Front-end code change data
_____

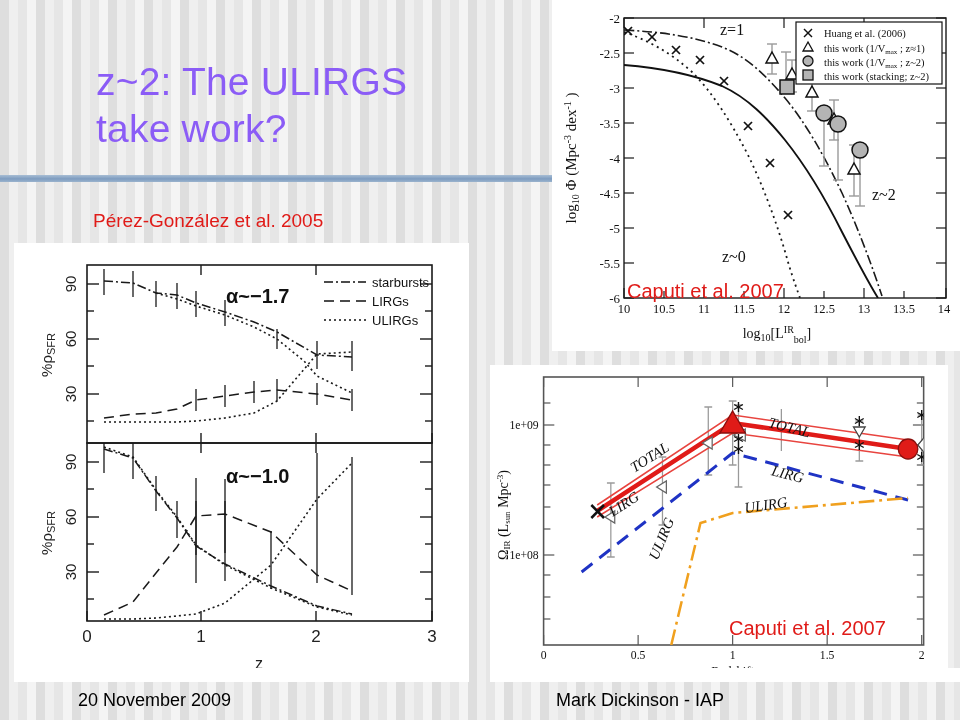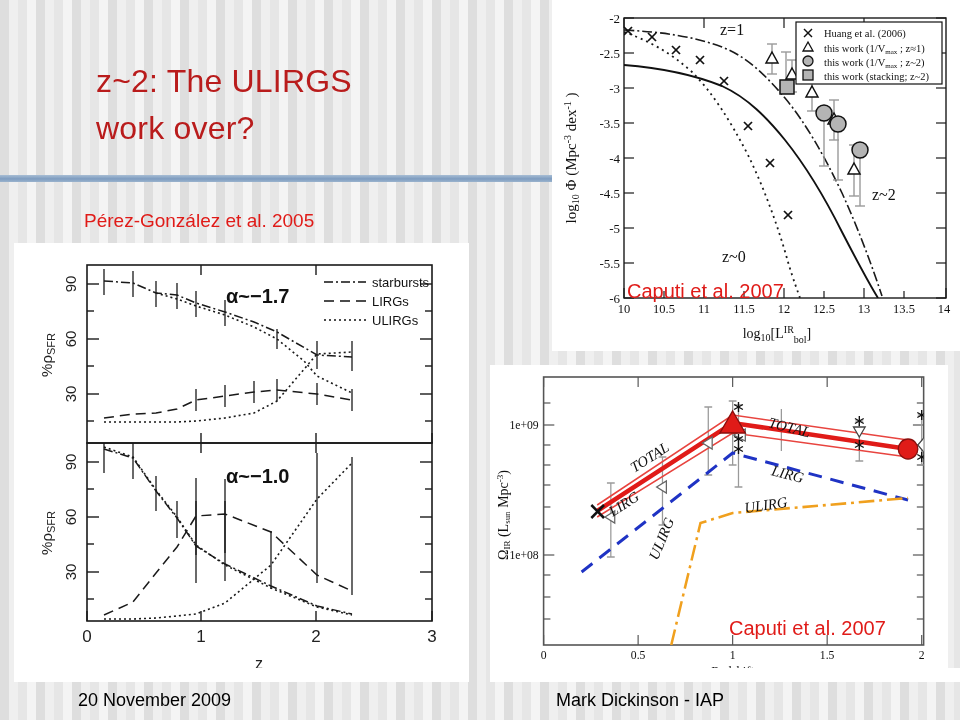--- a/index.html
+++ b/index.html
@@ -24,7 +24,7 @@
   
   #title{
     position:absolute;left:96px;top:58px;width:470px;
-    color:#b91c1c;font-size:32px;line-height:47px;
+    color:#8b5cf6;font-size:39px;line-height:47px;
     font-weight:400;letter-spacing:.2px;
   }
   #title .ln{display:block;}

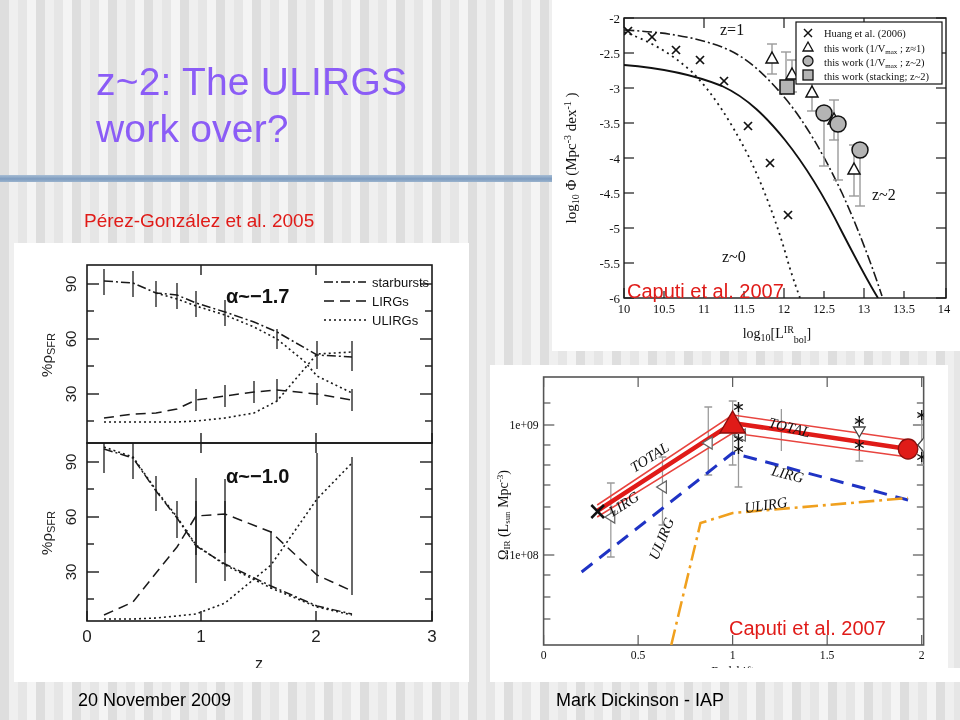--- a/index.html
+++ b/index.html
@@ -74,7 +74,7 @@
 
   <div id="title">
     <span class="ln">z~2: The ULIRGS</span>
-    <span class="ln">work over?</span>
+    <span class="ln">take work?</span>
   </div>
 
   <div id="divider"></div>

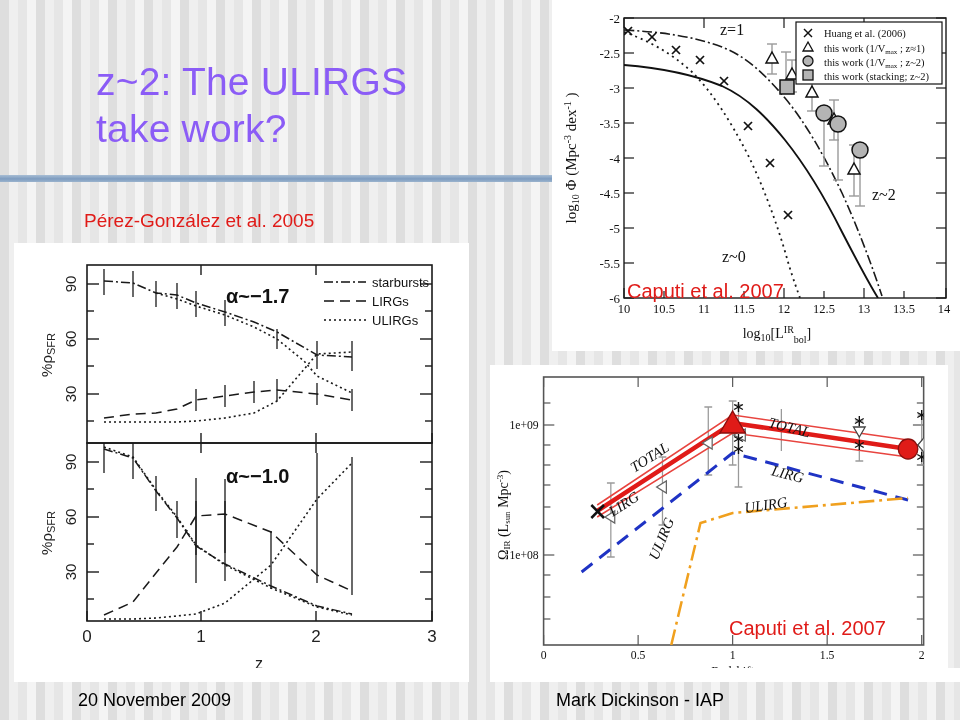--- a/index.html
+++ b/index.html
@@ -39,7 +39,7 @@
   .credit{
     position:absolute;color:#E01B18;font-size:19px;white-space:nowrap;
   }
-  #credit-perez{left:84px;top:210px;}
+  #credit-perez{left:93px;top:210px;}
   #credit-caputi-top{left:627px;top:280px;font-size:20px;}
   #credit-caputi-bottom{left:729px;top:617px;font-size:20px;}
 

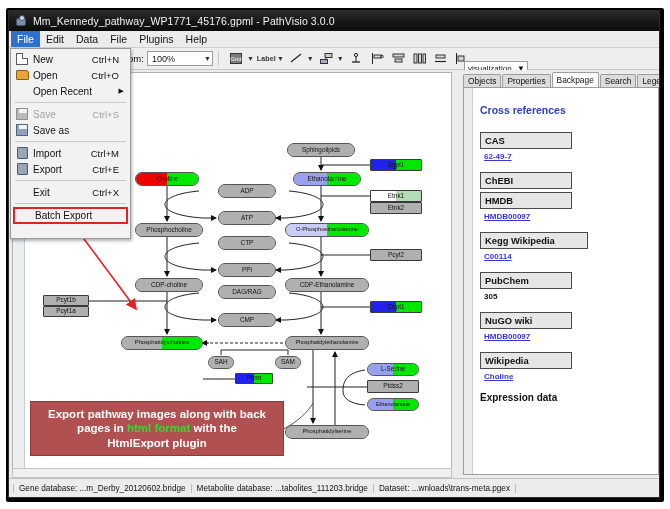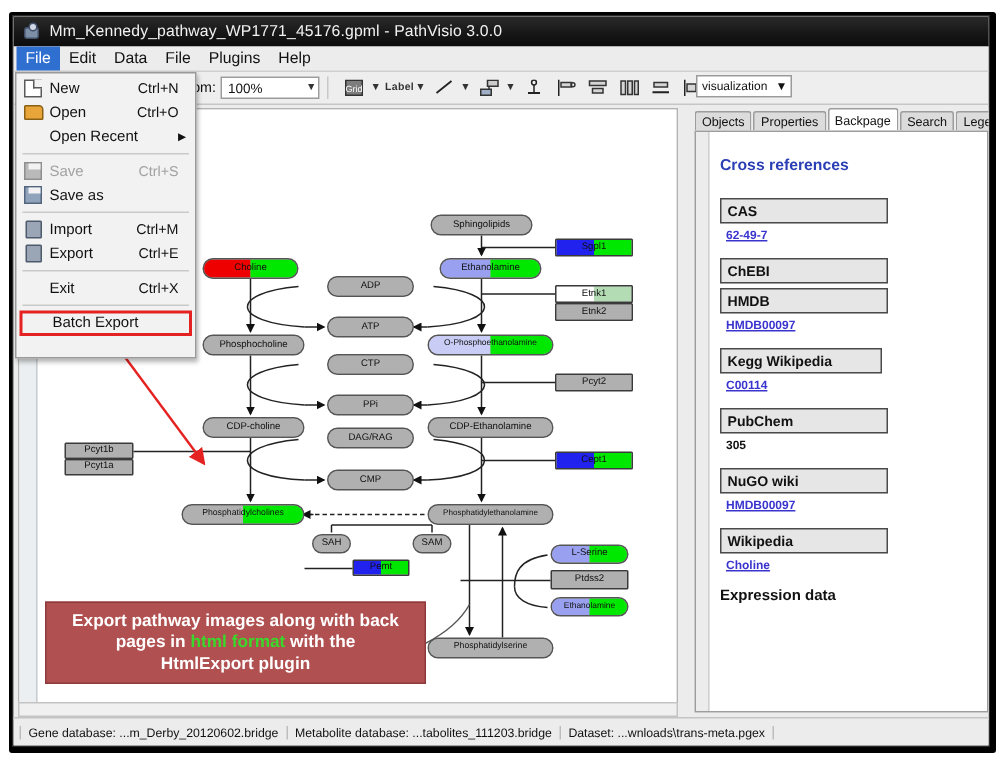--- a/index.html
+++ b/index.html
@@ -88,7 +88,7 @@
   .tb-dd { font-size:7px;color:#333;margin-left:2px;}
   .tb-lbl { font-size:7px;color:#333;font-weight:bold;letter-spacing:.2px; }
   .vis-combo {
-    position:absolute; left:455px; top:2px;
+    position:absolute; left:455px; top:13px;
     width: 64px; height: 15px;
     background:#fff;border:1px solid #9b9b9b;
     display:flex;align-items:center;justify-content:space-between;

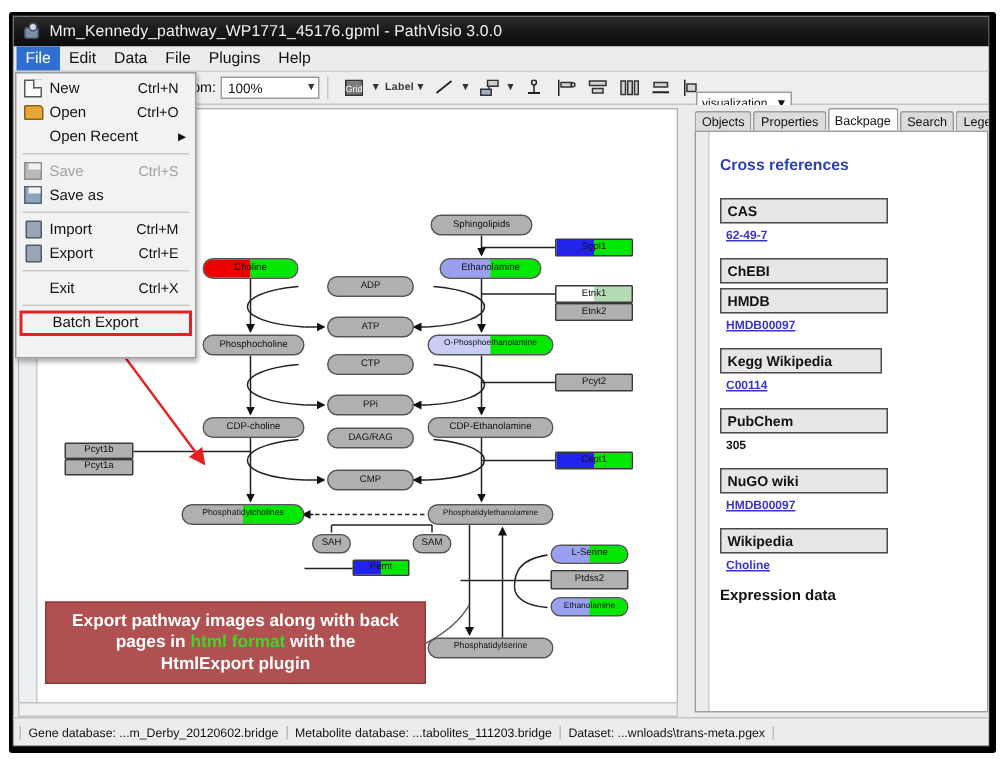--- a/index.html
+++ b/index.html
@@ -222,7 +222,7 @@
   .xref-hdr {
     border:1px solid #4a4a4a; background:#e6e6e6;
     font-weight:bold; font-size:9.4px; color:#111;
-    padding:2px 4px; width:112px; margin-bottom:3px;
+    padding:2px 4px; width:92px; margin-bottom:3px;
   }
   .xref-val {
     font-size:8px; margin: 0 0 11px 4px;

_____

[Work instructions]:
If the string "weight" is in a line of the entries, pick that line out.

[Response box]:
     font-weight:400;letter-spacing:.2px;
   .tb-lbl { font-size:7px;color:#333;font-weight:bold;letter-spacing:.2px; }
     font-weight:bold; font-size:9.4px; color:#111;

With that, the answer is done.